Our CEO, Vladimir Petkov, delivered a presentation during this year’s FIBEP World Media Intelligence Congress. He talked about the challenges of the new technologies in the industry. During the ‘What to do and what not to do when it comes to a technology’ breakout session, he introduced Identrics’ Multilingual Abstractive Summarisation solution. He also discussed both the benefits and some potential challenges this new technology poses to media intelligence.
In the era of big data, text data emerges every second from all kinds of sources. The rapidly increasing text data has created the need for automatic text summarisation. Automatic text summarisation is an area of Natural Language Processing (NLP). With text summarisation technology, you can generate a summary while preserving the meaning of the original text. There are two basic types of automatic text summarisation: extractive and abstractive. The extractive summarisation gets sentences directly from the document to form a summary. Abstractive summarisation uses advanced natural language techniques to interpret and generate a new shorter version of the original text. Identrics focuses on abstractive summarisation.
Here are some key points of Vlado’s presentation:
Abstractive summarisation is one of the most important solutions in media intelligence. Generating abstract summaries is a challenging task, which involves advanced language modelling. It’s also usually more complex than the extractive summarisation approach. Abstractive summarisation interprets the information in a text and generates new sentences for the summary. It’s very similar to how people write summaries of long texts. That technology is unlike previous versions of summarisation, which generate shorter texts from input sentences. Identrics’ solution uses AI and Machine Learning to produce human-like summaries.
Generating a new text comes with some challenges, however. One such challenge is that sometimes abstractive summarisation techniques can generate false information. That’s why Identrics implements a fact-checking algorithm to solve this problem. The fact-checking algorithm ensures that sentences are factually consistent after transformation. It can also extract any inconsistent parts of the summary if they exist. After consistency is verified, our team sends the bulletproof abstractive summary.
Why abstractive summarisation?
Abstractive summary methods produce coherent and concise summaries. It reduces the length of sentences and thus results in less redundancy in texts. That is especially important if you compare it to extractive summarisation, where non-relevant parts of the original text can be included.
Abstractive summaries can help businesses avoid copywriting issues since they are entirely new texts. That can ultimately save costs and efforts in plagiarism checking. Also, manually going through a lengthy volume of text and summarising it can take a lot of time. Abstractive summaries help cut down the manual effort and time needed to do that.

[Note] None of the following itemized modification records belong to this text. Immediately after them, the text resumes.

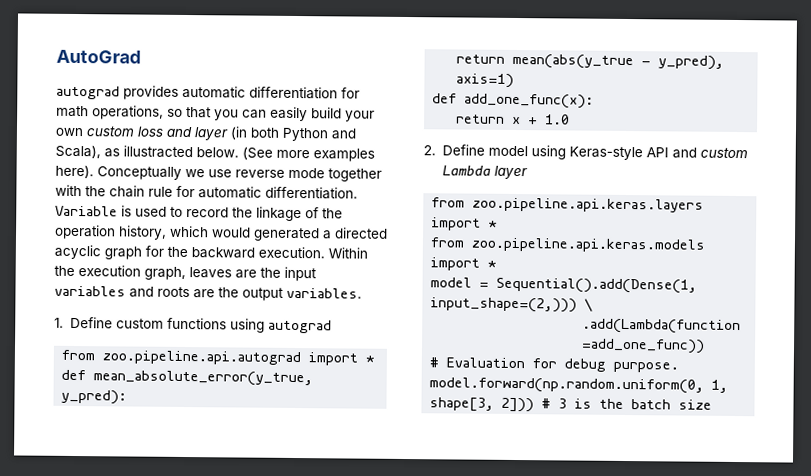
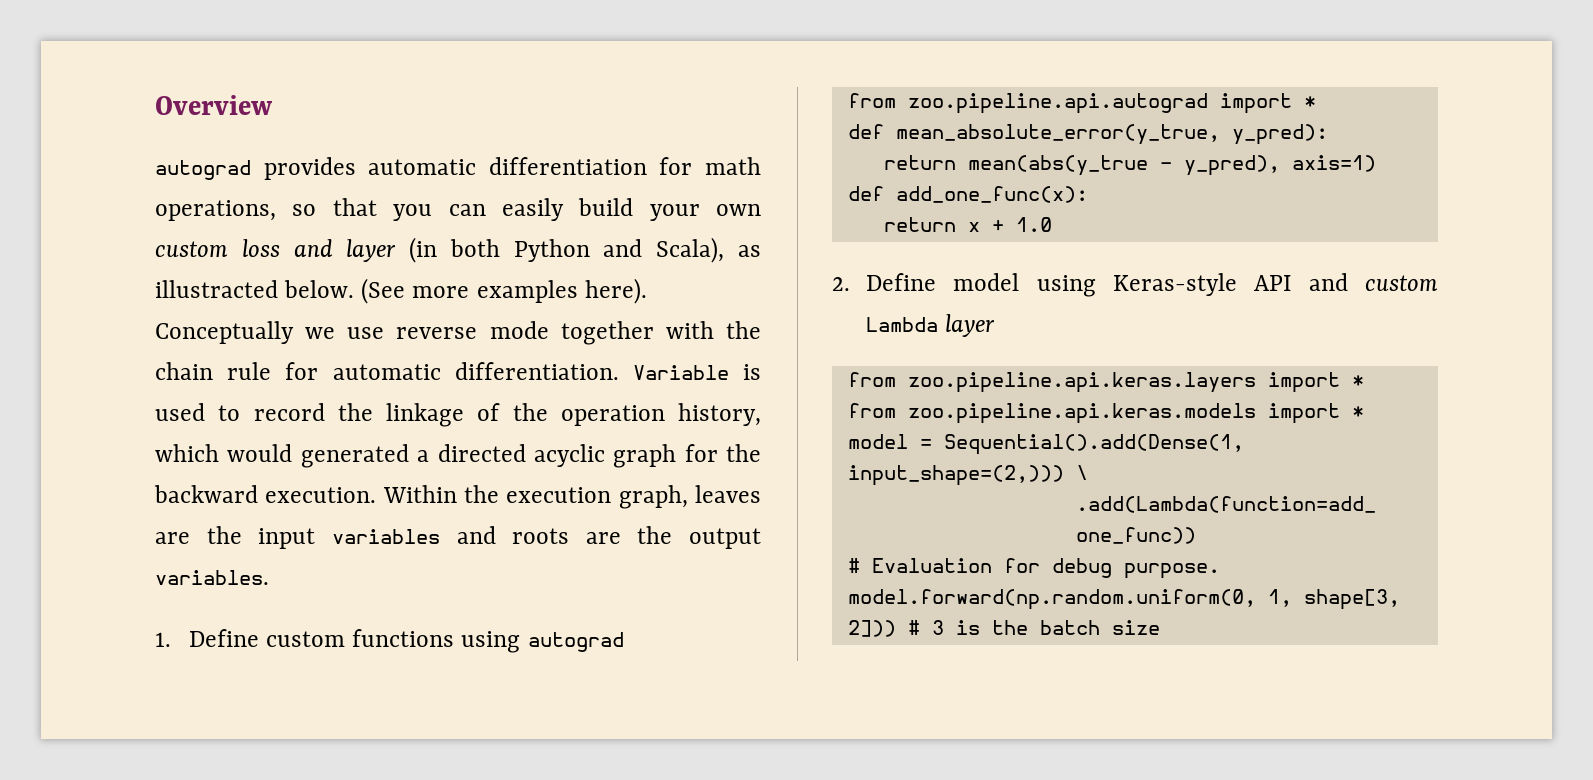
[56,49,141,64] AutoGrad -> [155,95,272,115] Overview

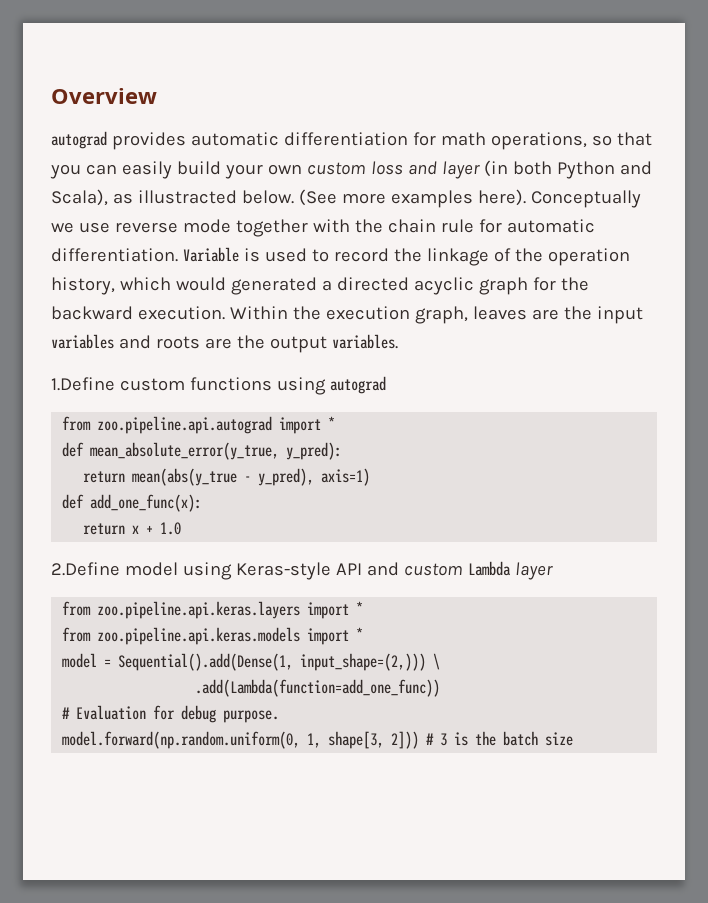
[155,629,259,647] 1. Define -> [51,377,115,391] 1.Define
[832,273,936,291] 2. Define -> [51,562,120,576] 2.Define

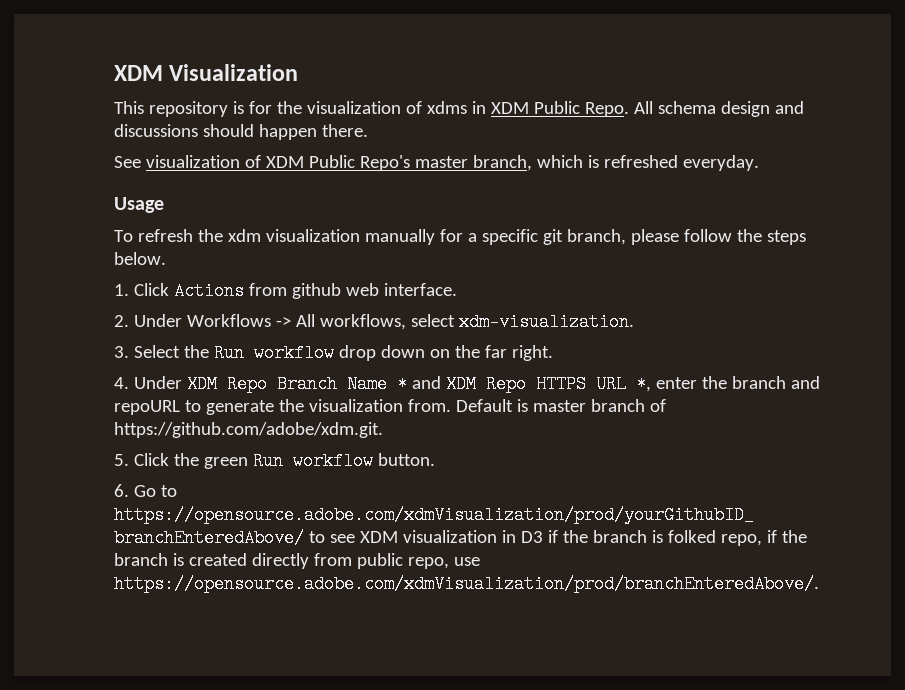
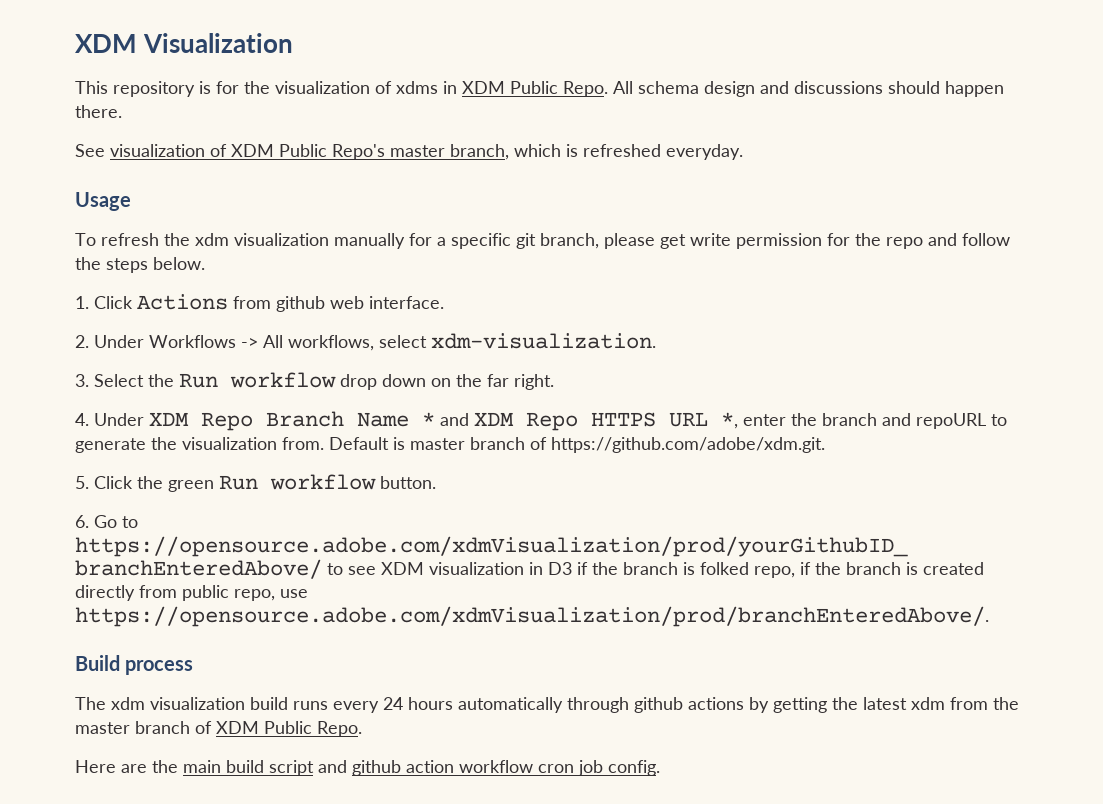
(679, 237) none -> [660,233,957,249] get write permission for the repo and
(819, 584) none -> [75,655,194,675] [75,697,1019,713] [75,721,362,737] [75,760,660,776] // Build process // The xdm visualization build runs every 24 hours automatically through github actions by getting the latest xdm from the master branch of XDM Public Repo. // Here are the main build script and github action workflow cron job config.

Factual inaccuracy and hallucinations
One of the challenges to abstractive summarisation is hallucinations in AI. Abstractive summaries can be subject to hallucinations and generate text that is not supported by the original document. Factual inconsistency is challenging because it’s often difficult to detect. Factual accuracy is the consistency between the content of the source text and the generated summary. Identrics’ fact-checking algorithm aims to solve that problem.
Another challenge is hate-speech
With social media hate speech spreads more easily than ever. That’s why hate speech detection is a key task when it comes to automatic abstractive summarisation. Social media poses a difficulty to hate speech detection, as it includes many paralinguistic messages (such as emoticons or hashtags) or poorly written text. Another issue is that hate speech is sometimes ill-defined and can present a challenge for both machines and humans to detect.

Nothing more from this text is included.